Lupenblick in die Vergangenheit
Für mich war es eine sehr große Ehre, mit diesen historischen „Schätzen“ arbeiten zu dürfen. Öffnet man die digitalisierten Fotografien in Photoshop und nimmt sie regelrecht unter die Lupe, so ist es, als blicke man in eine längst vergangene Welt, die aber durch die starke Vergrößerung plötzlich sehr real wird. Wie ein Detektiv erforscht man in den Details des Porträts, der Haarpracht, der Kleidung – erhält Erkenntnisse über Schmuck und Textilien, oder einfach ob die Fingernägel lackiert waren.
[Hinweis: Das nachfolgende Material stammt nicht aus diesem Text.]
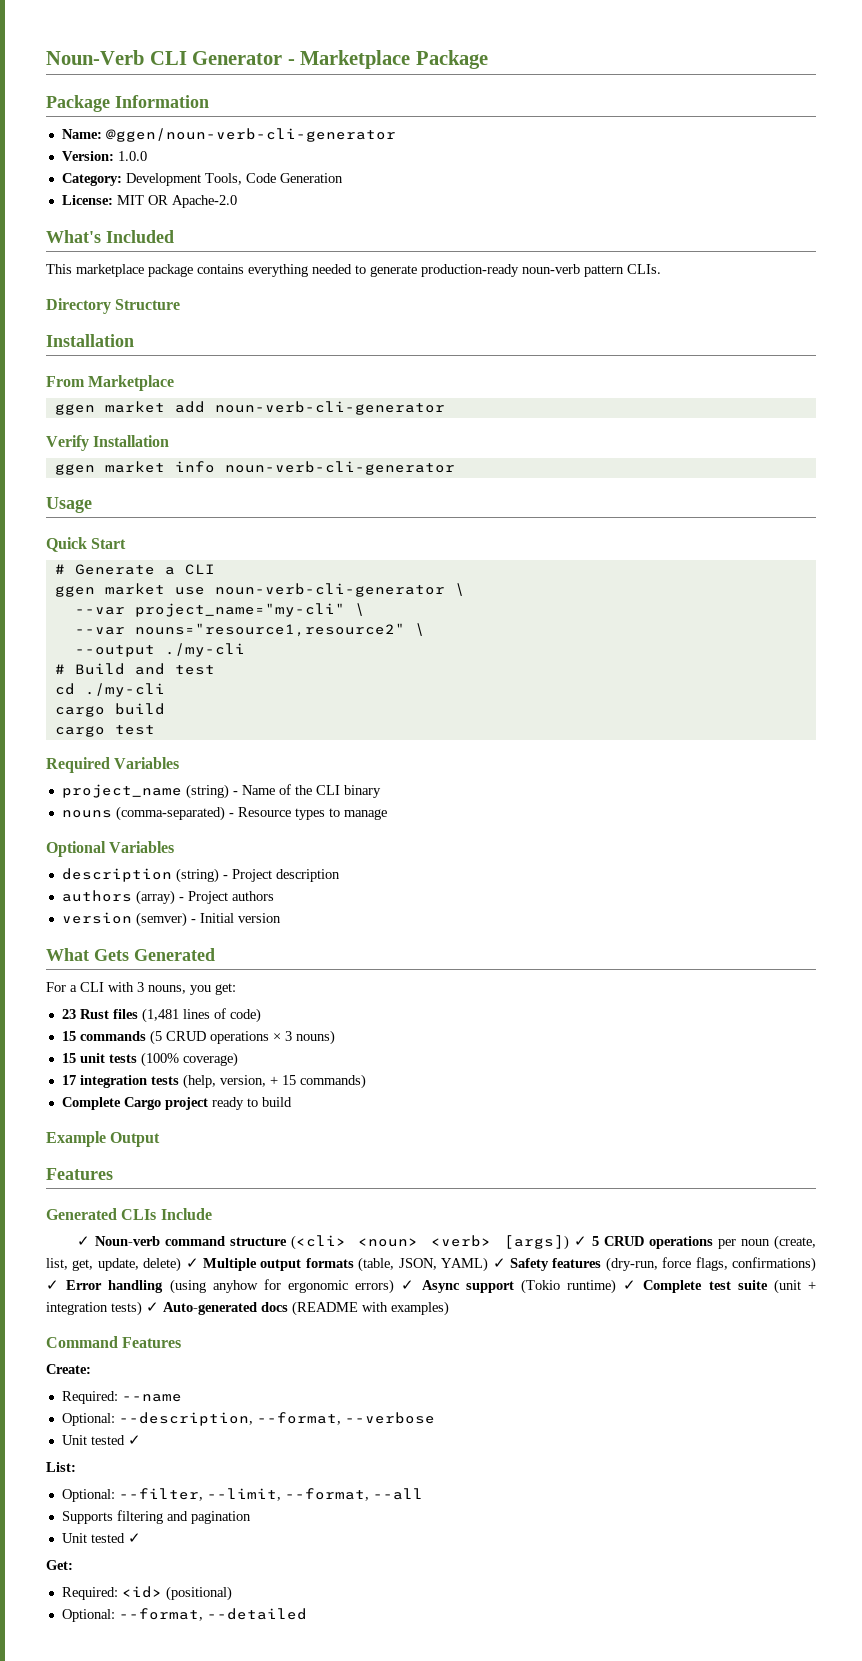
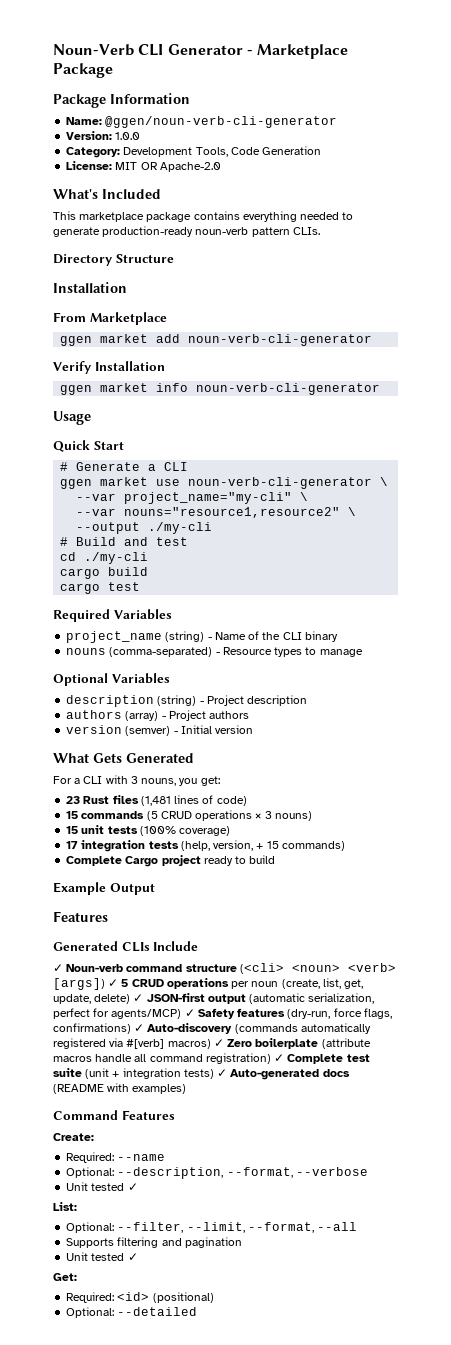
- ✓ Noun-verb command structure (<cli> <noun> <verb> [args]) ✓ 5 CRUD operations per noun (create, list, get, update, delete) ✓ Multiple output formats (table, JSON, YAML) ✓ Safety features (dry-run, force flags, confirmations) ✓ Error handling (using anyhow for ergonomic errors) ✓ Async support (Tokio runtime) ✓ Complete test suite (unit + integration tests) ✓ Auto-generated docs (README with examples)
+ ✓ Noun-verb command structure (<cli> <noun> <verb> [args]) ✓ 5 CRUD operations per noun (create, list, get, update, delete) ✓ JSON-first output (automatic serialization, perfect for agents/MCP) ✓ Safety features (dry-run, force flags, confirmations) ✓ Auto-discovery (commands automatically registered via #[verb] macros) ✓ Zero boilerplate (attribute macros handle all command registration) ✓ Complete test suite (unit + integration tests) ✓ Auto-generated docs (README with examples)
- Optional: --format, --detailed
+ Optional: --detailed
Interessant ist auch zu erkunden, welche Schäden die Fotografien im Laufe der Jahrzehnte genommen haben, wie Kratzer und Knicke, Staub- und Wasserflecken.
Sieht man ganz genau hin, lassen sich aber auch Manipulationen erkennen, die auf interessante Weise ganz anders gealtert sind, als die eigentliche Oberfläche der Fotografie. Taillen und Bäuche wurden schlanker gekratzt, Haare und Bärte wurden voller gepinselt und Hosenbeine wurden adrett verschlankt. Augen wurden strahlender gemacht und Lackstiefel noch blitzender retuschiert.
Bildretusche, so alt wie die Fotografie selbst
Mit den Anfängen der Fotografie, die sich aus der Porträtmalerei und Lithografie entwickelte, entstand auch gleichzeitig deren Manipulation und Retusche-Kunst. Eigentlich ein Wiederspruch in sich, denn die übertriebene Retusche verhindert ja eigentlich die getreue Widergabe, eben der Eigenschaft der Fotografie.
So entwickelten sich unterschiedliche Bildmanipulationen: Bei der mechanischen Veränderung wurde mit einem sehr weichen Bleistift auf die Schichtseite des Negativs feine schlingenförmige Schraffierungen aufgebracht, die das Bildpositiv später aufhellen sollten. Größere Flächen wurden anhand von Wattebäuschchen mit Graphitpulver wischend bearbeitet. Für das Herausarbeiten von Details, wurden mit einem sehr feinen Pinsel Lasurfarben mehrfach auf das noch feuchte Negativ aufgebracht. Bei der Schabretusche wurde durch das Abschaben der in der Gelatine eingebetteten Silberteilchen die Deckung eines Negativs verringert, so dass große Bildteile entfernt werden konnten. Ähnlich wie bei dieser Negativretusche, war natürlich auch eine Retusche am Bildpositiv möglich. Hier kamen ähnliche Werkzeuge, Pinsel und Retusche-Bestecke zum Einsatz. Jedoch war die Retusche auf der Papieroberfläche viel schwieriger zu „vertuschen“, denn hier musste man die Oberflächenbeschaffenheit des Fotopapiers beachten, ob matt oder glänzend.
Bei meiner Detail-Betrachtung der historischen Aufnahmen beschlich mich schon ein merkwürdiges Gefühl, den Retusche-Künstlern aus dem 19. Jahrhundert so, und zwar mit Adobe Photoshop, auf die Schliche gekommen zu sein. Denn damals wurde auch schon „gephotoshopt“!